Let $X$ be a random variable with $\mathbf{E}[X] = \mu$ and $\mathbf{Var}[X]=\sigma^2$. Then
$$\mathbf{P}[\vert X - \mu \vert \ge k] \le \frac{\sigma^2}{k^2}$$

  • To prove, you can use Markov inequality on the random variable $\vert X - \mu\vert ^2$
Example:

Let $X_1,..X_n$ be $n$ independent & identically distributed ($iid$) random variables. These ccould be samples in an experiment. Let $\bar{X}_n = \frac{X_1 + X_2 + ... X_n}{n}$ (called "Sample mean").

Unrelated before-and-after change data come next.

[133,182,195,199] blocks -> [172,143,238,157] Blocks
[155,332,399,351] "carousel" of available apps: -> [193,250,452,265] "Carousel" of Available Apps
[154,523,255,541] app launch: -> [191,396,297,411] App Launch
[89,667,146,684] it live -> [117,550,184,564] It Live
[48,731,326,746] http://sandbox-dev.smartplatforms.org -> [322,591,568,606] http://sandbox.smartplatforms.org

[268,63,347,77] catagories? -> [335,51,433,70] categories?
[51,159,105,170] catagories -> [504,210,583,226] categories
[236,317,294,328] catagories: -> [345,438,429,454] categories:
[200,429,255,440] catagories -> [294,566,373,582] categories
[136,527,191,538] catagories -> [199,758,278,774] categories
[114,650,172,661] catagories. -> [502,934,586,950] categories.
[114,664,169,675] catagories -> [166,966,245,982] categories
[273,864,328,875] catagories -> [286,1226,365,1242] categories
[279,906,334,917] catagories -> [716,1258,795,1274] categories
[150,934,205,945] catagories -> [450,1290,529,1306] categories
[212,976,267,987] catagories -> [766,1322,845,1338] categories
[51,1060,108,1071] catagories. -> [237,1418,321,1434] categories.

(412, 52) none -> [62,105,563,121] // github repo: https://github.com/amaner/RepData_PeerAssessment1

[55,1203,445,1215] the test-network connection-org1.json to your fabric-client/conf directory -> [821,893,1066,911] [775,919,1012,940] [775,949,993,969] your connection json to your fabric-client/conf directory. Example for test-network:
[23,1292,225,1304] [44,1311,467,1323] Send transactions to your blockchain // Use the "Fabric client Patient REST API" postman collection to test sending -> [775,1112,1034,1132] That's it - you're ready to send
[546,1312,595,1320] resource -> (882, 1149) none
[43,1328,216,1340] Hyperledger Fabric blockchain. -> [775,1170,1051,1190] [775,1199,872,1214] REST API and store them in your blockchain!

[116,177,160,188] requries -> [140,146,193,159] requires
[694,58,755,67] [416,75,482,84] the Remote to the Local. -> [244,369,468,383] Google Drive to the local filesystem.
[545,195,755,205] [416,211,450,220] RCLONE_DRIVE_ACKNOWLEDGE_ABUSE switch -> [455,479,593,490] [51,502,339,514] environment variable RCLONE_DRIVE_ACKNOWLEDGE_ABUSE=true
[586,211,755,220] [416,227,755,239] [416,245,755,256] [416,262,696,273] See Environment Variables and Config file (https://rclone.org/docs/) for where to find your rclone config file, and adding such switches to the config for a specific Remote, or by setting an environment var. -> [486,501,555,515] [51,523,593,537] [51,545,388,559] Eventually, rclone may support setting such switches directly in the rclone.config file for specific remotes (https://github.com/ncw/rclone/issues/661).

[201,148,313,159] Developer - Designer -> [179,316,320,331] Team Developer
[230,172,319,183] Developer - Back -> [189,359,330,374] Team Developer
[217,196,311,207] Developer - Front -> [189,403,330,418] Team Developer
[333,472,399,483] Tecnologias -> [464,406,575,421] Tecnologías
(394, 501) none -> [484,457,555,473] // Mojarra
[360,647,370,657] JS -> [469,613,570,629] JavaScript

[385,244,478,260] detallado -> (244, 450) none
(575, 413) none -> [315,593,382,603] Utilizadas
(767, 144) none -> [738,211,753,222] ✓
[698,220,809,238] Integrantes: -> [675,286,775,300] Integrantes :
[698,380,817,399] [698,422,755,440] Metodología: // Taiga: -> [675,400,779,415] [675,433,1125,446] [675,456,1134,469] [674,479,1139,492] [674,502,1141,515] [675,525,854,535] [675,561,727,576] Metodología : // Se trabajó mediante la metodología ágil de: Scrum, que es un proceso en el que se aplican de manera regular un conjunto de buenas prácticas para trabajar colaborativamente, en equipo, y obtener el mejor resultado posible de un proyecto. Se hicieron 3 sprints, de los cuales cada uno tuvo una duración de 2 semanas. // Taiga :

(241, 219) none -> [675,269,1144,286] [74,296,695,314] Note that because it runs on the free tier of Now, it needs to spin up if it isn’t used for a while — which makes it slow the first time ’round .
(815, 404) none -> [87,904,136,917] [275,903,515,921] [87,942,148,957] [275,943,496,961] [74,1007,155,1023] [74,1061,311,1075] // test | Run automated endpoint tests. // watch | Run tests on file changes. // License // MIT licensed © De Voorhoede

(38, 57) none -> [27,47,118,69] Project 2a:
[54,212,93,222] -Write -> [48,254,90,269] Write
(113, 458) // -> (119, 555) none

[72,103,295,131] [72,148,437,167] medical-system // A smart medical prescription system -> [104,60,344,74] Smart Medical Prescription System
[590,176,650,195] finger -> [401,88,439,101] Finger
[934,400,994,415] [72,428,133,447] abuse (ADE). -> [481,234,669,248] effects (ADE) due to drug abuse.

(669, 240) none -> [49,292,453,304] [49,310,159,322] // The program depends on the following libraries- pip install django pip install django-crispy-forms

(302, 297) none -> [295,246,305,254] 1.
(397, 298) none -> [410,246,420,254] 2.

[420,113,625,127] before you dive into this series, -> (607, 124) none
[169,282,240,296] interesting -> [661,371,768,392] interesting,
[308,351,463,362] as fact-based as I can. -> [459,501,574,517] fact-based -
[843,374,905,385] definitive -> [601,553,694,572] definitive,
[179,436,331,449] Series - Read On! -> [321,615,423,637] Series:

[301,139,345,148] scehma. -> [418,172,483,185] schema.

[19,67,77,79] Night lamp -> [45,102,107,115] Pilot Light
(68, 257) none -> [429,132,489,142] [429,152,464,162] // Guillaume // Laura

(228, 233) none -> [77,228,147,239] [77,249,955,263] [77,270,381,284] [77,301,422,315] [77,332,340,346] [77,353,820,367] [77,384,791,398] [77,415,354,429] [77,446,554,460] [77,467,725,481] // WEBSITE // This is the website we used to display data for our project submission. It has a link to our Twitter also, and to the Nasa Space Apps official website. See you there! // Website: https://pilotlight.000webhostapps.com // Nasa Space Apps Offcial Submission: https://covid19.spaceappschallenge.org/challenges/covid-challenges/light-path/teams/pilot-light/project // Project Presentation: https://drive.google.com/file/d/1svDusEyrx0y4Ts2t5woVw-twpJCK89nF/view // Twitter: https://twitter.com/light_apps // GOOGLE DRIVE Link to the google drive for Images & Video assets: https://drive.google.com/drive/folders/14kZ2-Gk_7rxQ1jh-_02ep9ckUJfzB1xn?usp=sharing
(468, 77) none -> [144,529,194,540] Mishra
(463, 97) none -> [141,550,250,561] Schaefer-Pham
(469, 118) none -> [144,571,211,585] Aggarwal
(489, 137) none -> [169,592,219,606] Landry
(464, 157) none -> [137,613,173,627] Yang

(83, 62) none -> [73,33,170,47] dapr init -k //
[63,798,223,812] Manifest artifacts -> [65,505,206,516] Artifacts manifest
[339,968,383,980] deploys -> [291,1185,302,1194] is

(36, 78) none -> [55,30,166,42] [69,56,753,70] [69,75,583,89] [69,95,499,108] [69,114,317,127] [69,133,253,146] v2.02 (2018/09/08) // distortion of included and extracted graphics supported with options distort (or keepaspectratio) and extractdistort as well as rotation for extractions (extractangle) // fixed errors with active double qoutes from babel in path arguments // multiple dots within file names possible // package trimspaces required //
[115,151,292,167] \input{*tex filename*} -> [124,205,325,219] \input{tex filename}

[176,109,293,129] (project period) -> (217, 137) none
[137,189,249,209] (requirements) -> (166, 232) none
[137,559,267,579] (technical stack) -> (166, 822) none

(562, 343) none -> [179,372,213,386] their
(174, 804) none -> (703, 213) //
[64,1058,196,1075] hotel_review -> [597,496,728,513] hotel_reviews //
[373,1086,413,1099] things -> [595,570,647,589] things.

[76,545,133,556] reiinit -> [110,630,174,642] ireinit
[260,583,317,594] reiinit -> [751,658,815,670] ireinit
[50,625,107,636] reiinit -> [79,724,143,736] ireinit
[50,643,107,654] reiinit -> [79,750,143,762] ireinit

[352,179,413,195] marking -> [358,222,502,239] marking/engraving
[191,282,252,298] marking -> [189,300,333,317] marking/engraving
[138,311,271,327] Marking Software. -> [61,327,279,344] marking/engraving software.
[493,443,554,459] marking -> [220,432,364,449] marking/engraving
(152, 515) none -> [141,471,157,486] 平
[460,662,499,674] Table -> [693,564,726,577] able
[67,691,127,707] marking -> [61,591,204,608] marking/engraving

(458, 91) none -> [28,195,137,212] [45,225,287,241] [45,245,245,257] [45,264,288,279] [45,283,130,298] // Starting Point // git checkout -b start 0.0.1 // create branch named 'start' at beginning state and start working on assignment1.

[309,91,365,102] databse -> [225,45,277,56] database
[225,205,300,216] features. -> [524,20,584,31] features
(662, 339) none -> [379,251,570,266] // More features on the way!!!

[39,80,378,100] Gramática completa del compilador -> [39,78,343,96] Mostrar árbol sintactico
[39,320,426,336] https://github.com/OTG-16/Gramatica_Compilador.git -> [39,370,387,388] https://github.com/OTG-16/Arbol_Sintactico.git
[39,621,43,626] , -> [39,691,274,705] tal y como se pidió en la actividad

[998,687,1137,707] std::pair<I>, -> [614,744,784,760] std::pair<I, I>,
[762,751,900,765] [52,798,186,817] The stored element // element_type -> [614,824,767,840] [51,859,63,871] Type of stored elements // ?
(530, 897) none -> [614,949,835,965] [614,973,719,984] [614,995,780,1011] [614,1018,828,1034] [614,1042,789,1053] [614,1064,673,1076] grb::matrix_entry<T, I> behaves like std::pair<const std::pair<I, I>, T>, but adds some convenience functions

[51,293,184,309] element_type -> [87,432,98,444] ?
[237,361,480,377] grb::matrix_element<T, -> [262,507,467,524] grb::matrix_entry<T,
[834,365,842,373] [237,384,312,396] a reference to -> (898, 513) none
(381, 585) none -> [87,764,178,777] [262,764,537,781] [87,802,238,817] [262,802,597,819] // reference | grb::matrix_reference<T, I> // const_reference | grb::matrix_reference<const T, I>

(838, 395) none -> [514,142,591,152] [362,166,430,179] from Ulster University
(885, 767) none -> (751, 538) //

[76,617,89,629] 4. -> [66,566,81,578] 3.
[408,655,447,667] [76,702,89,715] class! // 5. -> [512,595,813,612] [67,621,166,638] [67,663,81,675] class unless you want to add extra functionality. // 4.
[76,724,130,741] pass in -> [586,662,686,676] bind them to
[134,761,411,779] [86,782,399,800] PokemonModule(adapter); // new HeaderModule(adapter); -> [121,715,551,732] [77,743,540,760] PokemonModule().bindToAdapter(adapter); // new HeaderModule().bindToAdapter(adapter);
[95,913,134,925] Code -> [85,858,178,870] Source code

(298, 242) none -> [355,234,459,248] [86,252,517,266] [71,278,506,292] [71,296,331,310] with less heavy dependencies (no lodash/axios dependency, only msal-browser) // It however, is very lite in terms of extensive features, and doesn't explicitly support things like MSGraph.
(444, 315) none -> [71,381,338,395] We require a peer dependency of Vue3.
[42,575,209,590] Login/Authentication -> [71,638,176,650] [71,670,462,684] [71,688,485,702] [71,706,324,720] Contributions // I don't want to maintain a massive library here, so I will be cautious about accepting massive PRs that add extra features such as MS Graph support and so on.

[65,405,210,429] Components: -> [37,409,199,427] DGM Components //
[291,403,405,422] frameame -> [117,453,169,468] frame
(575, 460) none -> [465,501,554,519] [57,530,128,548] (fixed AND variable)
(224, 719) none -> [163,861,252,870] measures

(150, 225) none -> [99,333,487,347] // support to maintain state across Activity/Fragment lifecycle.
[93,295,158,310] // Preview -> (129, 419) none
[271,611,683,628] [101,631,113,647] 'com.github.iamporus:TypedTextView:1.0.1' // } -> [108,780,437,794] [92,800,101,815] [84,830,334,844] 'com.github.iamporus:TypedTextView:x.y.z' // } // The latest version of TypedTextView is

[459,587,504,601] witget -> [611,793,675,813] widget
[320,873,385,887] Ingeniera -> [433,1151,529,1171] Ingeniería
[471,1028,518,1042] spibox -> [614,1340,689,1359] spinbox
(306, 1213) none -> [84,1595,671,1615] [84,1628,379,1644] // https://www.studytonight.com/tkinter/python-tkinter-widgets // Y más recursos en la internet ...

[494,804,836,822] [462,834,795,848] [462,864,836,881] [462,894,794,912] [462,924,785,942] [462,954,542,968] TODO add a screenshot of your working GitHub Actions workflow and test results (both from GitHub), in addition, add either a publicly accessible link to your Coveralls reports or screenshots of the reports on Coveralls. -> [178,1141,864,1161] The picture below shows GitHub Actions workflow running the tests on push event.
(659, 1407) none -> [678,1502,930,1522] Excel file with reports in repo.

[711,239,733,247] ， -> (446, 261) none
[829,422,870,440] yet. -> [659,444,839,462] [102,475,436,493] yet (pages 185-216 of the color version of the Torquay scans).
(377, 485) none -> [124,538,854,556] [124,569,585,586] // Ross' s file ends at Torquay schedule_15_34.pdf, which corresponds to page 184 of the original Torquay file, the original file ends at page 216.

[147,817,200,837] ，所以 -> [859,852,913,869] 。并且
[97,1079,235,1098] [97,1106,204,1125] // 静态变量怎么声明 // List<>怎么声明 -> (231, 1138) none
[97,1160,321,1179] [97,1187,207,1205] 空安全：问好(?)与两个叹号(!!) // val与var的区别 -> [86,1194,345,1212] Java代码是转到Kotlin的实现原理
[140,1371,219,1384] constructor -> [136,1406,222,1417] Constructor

We see that $$\mathbf{E}[\bar{X}_n] = \mu$$ $$\mathbf{Var}[\bar{X}_n] = \frac{n\sigma^2}{n^2} = \frac{\sigma^2}{n}$$

  • By Chebyshev inequality: $\mathbf{P}[|\bar{X}_n - \mu|\ge k] \le \frac{\sigma^2}{n k^2}$

Weak Law of Large Numbers

$$\mathbf{P}[|\bar{X}_n - \mu| \ge \epsilon] \to_{n\to \infty} 0$$

  • This is true even if $\sigma^2 \to \infty$

  • Intuitively, it means that the empirical mean will be close to the actual mean, when $n \to \infty$

Unbiased Estimation of Variance

$\hat{\sigma}_n^2 = \frac{1}{n}\sum_{i=1}^n (X_i - \bar{X}_n)^2$ is called "sample variance".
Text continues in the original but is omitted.